#### Exercise instructions:
Every line of the entries that holds the word "Drive" is to be copied.

#### Data extracts:
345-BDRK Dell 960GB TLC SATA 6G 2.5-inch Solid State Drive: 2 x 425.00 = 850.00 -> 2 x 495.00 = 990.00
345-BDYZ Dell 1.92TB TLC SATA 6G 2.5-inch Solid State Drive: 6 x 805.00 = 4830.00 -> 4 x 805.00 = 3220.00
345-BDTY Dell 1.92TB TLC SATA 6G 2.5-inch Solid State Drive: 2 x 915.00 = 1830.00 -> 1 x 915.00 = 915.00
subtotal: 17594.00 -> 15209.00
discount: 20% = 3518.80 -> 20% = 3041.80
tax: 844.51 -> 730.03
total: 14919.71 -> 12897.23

#### Finished task:
345-BDRK Dell 960GB TLC SATA 6G 2.5-inch Solid State Drive: 2 x 425.00 = 850.00 -> 2 x 495.00 = 990.00
345-BDYZ Dell 1.92TB TLC SATA 6G 2.5-inch Solid State Drive: 6 x 805.00 = 4830.00 -> 4 x 805.00 = 3220.00
345-BDTY Dell 1.92TB TLC SATA 6G 2.5-inch Solid State Drive: 2 x 915.00 = 1830.00 -> 1 x 915.00 = 915.00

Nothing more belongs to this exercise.